Hello fellow Student Loan Sherpa readers,
My name is Michelle and, like many readers to this website, I too am experiencing the financial burden of a massive student loan balance: a whopping $101,000 in private student loans as of the writing of this article! And no, I did NOT attend law or medical school. In fact, these loans were for an undergraduate degree that I earned nine years ago.
Without going into significant detail, I am a full-time Soldier in the United States Army, with eight honorable years of service. I am also a part-time doctoral student currently working on my dissertation, all while caring for and providing financial support to an elderly mother (who has her own share of debt). Suffice it to say, it can be a struggle at times to remain motivated as I slowly chip away at a six-figure student loan balance. However, the only way to overcome this challenge is to attack it one day at a time. Remember: Each dollar spent represents one day closer to financial freedom.
In later articles, I will share with you some of the methods that I currently use to help further reduce my private student loan debt. I will also discuss some methods that I found during daily Internet searches.
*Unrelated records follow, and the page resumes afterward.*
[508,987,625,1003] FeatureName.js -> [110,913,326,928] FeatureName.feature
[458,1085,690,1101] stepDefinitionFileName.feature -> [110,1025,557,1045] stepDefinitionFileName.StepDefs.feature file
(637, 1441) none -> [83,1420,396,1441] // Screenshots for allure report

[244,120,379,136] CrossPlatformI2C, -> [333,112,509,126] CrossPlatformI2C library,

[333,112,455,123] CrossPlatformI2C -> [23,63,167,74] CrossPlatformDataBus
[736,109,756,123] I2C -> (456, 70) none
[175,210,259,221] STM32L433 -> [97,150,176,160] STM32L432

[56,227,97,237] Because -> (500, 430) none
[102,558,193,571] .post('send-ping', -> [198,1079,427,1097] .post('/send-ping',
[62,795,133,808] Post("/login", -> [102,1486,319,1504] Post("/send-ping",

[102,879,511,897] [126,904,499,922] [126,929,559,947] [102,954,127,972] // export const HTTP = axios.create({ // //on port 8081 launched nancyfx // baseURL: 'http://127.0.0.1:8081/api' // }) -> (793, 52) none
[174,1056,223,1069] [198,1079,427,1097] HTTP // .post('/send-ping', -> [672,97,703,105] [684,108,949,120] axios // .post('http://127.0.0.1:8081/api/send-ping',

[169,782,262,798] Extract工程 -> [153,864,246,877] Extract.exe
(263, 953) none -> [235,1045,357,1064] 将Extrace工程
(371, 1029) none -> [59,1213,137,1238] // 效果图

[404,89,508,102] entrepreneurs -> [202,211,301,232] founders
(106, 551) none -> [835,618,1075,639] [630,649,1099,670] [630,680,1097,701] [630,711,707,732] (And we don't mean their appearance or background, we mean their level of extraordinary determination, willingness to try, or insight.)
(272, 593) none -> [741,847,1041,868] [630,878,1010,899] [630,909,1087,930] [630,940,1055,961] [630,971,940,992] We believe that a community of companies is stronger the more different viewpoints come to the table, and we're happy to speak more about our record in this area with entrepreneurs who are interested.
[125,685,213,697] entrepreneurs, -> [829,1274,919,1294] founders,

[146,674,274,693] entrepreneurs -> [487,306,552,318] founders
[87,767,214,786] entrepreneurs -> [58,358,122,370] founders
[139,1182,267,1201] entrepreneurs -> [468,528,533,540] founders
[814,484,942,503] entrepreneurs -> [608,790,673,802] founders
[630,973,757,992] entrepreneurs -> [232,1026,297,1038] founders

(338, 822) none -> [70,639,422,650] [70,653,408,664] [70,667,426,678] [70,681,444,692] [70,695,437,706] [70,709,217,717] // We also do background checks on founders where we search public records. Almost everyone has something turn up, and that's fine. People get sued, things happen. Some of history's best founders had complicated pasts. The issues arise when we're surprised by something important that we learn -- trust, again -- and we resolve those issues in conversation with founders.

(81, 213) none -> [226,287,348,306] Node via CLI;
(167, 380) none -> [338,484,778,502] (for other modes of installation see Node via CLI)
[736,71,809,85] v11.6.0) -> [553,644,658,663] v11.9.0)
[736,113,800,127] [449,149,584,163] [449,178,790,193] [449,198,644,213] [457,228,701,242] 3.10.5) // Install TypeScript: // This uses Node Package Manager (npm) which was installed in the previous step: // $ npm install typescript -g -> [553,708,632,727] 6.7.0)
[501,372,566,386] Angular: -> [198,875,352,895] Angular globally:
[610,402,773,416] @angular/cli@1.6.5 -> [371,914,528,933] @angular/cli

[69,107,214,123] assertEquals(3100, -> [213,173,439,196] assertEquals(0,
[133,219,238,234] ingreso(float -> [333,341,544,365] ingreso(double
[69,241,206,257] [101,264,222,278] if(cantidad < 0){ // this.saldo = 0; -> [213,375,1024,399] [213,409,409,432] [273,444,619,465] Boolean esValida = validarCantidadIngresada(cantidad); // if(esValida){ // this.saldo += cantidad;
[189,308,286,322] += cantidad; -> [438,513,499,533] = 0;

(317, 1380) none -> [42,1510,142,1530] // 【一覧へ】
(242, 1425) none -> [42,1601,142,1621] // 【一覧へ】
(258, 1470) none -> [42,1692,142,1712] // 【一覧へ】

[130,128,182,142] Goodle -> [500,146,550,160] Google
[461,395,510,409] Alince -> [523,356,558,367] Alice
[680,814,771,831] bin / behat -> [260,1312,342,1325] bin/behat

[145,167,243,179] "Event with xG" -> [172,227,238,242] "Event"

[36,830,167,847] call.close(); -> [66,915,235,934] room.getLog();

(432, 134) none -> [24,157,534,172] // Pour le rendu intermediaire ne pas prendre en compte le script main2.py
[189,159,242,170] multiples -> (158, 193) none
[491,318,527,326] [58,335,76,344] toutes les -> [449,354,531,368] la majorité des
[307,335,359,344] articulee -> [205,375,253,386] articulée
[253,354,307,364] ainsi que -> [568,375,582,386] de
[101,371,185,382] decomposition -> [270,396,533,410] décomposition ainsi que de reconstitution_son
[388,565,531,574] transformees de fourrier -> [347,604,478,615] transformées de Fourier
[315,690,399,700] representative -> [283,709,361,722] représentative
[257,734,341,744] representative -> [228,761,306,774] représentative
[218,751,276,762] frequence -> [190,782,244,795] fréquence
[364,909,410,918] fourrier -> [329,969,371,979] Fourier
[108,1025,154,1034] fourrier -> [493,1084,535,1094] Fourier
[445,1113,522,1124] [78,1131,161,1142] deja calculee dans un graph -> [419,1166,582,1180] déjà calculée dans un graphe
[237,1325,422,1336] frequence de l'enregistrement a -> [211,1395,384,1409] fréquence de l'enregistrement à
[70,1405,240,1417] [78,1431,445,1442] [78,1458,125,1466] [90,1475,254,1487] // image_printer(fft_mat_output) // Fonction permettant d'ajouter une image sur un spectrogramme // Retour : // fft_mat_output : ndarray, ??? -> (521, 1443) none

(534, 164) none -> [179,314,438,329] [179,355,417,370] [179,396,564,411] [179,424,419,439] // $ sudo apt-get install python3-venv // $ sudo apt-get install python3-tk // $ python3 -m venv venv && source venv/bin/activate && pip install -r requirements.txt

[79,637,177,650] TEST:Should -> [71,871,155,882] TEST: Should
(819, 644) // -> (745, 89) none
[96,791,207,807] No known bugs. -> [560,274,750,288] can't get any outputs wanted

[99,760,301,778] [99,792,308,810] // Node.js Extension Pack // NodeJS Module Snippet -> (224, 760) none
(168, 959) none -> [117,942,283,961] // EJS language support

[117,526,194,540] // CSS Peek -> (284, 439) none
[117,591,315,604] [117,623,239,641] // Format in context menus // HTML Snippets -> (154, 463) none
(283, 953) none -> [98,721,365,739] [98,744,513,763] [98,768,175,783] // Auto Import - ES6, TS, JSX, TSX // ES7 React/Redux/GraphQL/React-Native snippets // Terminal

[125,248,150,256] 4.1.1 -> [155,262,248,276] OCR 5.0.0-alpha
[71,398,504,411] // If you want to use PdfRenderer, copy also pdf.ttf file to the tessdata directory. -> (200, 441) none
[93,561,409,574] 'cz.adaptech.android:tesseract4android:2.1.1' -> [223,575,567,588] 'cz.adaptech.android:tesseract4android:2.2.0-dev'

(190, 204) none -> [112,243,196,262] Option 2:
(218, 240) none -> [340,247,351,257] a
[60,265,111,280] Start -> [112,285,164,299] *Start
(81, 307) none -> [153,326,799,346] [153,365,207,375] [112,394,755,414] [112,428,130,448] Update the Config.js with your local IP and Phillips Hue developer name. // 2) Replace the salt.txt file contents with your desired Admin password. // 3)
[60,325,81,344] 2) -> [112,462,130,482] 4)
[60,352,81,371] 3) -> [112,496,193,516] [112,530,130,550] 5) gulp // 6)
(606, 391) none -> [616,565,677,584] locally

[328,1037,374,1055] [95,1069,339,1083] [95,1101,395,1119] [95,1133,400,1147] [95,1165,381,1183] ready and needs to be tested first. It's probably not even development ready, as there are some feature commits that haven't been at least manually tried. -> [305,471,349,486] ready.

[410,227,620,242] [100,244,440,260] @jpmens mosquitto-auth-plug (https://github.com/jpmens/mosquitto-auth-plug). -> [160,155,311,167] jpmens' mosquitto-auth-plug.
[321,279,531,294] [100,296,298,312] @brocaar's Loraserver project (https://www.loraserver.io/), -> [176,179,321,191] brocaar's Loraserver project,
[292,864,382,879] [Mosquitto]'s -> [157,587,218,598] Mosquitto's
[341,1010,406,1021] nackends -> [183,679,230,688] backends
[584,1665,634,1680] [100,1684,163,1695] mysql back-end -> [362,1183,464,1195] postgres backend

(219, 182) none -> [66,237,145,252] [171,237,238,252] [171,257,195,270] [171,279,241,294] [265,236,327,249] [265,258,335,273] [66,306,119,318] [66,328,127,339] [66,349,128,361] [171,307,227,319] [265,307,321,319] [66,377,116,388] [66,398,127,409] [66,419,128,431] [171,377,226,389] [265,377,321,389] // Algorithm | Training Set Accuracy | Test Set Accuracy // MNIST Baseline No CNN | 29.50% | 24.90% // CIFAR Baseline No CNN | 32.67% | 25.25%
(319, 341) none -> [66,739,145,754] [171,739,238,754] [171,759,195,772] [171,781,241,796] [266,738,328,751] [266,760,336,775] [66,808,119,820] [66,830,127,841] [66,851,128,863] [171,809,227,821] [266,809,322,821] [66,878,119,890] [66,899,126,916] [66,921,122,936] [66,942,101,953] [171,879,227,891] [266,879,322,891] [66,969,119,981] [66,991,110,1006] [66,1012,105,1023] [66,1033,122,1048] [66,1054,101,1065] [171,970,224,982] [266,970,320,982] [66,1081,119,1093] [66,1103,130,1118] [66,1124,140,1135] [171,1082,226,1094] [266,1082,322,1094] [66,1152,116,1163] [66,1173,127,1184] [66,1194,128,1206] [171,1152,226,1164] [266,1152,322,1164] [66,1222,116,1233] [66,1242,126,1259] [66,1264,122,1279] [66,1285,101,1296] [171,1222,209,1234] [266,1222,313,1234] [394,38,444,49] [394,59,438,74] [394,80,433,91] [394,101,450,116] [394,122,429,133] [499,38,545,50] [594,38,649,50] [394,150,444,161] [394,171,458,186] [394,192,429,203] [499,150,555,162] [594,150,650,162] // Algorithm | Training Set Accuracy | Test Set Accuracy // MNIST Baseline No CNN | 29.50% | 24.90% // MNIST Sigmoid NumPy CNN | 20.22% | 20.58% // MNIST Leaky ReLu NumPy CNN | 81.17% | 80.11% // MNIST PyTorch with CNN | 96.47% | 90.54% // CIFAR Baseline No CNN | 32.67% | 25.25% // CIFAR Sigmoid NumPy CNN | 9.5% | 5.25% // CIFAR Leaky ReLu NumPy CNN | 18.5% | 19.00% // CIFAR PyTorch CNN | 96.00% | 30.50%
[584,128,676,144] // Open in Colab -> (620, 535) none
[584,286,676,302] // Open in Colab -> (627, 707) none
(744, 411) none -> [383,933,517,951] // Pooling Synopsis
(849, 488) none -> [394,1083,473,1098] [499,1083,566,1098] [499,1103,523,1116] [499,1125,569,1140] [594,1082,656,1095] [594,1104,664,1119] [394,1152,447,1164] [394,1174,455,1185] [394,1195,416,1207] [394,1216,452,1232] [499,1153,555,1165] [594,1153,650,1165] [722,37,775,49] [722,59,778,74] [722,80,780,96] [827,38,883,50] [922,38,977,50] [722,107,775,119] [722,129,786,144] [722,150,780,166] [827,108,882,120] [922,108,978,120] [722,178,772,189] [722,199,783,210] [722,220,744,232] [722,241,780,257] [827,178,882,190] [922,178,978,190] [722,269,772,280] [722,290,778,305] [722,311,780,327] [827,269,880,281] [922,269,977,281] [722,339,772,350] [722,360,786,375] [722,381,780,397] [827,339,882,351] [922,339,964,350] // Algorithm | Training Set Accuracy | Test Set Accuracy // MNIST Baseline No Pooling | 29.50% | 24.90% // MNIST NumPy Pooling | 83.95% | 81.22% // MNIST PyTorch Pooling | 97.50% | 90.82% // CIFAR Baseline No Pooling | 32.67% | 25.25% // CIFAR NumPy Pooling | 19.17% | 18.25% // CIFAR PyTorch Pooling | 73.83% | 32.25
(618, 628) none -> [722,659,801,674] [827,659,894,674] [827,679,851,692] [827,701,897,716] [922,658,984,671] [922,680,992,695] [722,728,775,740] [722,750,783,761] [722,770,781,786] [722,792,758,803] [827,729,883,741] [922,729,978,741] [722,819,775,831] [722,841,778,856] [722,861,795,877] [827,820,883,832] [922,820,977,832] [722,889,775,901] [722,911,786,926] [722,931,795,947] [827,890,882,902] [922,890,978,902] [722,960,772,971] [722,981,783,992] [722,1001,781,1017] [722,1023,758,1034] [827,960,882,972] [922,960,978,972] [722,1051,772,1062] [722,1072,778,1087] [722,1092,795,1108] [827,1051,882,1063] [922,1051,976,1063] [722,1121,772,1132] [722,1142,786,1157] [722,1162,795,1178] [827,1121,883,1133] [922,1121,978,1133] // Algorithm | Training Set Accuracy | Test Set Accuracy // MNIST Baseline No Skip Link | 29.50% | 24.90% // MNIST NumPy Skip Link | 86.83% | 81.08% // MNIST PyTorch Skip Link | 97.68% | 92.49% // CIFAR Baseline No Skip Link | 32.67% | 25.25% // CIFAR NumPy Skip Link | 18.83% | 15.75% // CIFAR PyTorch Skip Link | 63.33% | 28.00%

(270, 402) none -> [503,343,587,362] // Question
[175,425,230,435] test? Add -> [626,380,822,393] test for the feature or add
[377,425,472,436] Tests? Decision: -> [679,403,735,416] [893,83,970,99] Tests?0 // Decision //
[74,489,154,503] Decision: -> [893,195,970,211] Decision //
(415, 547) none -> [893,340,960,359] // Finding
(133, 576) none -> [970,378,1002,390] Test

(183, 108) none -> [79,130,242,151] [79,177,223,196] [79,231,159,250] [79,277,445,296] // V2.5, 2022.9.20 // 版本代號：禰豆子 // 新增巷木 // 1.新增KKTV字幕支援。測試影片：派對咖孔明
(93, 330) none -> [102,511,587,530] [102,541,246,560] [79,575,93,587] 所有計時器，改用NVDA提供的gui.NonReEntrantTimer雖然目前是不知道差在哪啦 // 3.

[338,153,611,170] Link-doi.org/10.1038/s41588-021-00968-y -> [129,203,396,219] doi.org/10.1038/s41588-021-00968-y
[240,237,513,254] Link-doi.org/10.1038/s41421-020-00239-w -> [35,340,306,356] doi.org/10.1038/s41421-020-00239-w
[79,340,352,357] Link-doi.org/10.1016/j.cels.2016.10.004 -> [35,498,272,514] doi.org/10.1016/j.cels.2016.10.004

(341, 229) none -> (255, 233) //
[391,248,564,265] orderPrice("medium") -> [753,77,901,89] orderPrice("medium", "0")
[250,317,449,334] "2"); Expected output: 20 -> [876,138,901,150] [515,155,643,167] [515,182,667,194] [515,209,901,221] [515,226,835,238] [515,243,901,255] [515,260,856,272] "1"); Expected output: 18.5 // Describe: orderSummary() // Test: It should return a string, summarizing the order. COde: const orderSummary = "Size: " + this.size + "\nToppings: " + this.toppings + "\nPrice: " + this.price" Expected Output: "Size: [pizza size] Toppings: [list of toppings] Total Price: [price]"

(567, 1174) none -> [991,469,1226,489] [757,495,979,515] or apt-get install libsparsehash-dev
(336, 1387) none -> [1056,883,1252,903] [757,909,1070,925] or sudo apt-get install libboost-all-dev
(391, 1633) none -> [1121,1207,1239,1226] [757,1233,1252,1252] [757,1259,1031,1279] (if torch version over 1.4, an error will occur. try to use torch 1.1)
Before I delve further into my own personal journey to student loan debt, the following is a brief snapshot of who I am and the (financial) burden that I bear:
- Name: Michelle
- State of Residence: New York
- Occupation: U.S. Army Soldier
- Approximate Student Loan Balance: $101,000
- Number and Type of Loan(s): Two Private Loans
- Lenders: Navient (formerly Sallie Mae) and SoFi
The Journey to Student Loan Debt
After graduating high school in 2003, I enrolled in a private, out-of-state university in Pennsylvania. In retrospect, I should have remained in New York and opted for public higher education, both of which guaranteed me much lower tuition rates. But as a stubborn and inexperienced 18-year old, I was desperate to sacrifice being around my peers and neighborhood for the sake of enjoying the liberating experience of being on my own for four years.
Unfortunately, things did not turn out as I expected. It took me an additional two years to earn my degree, the result of a leave of absence I had taken for a death that occurred in my family, a change in my major, and a minor that I decided to take. All of these events occurred in my sophomore year! To make matters worse, my mother put herself on the hook to fund my education, having taken out two federal Parent PLUS Loans in her name. I am unsure exactly how much federal and private student loan debt I graduated with in 2009. And I really do not want to fathom it, either.
The Journey out of Student Loan Debt
After struggling to find a job for five months, I decided to enlist the U.S. Army in late 2009. Because I had a degree, I was offered three years of student loan repayment assistance as an enlistment incentive. The end result? One large private loan and several student loans paid in full! While I still have debt to pay off, the much-needed assistance from the Army possibly saved me 10 – 15 years in servitude .
At the end of the incentive, I managed to consolidate my remaining federal student loans into a Direct Consolidation Loan, which I paid in full in March 2016. Then, in July of that year, I helped my mother pay off her Parent PLUS loans. This left me with four private loans—two with Sallie Mae, one with Wells Fargo (which my mother helped to co-sign), and one with AES. In dealing with these loans, I decided to refinance three of them with SoFi in January 2017; the other loan remained with Sallie Mae (which eventually became Navient).
As of February 2, 2018, below are the approximate balances for each loan:
- Navient – $37,000 (Interest Rate: 6.00%)
- SoFi – $64,300 (Interest Rate: 6.99%)
Over the past six months, I have developed a repayment goal in which I plan to pay off the Navient loan in four years using my monthly income, bonuses from my job, tax refunds, funds from my family, and earnings generated from participating in several survey websites. I will present this plan—as well as my progress—in subsequent articles.
For now, I want to thank you for reading about my journey. Take care, and remember, stay motivated. You can—and will—get through this.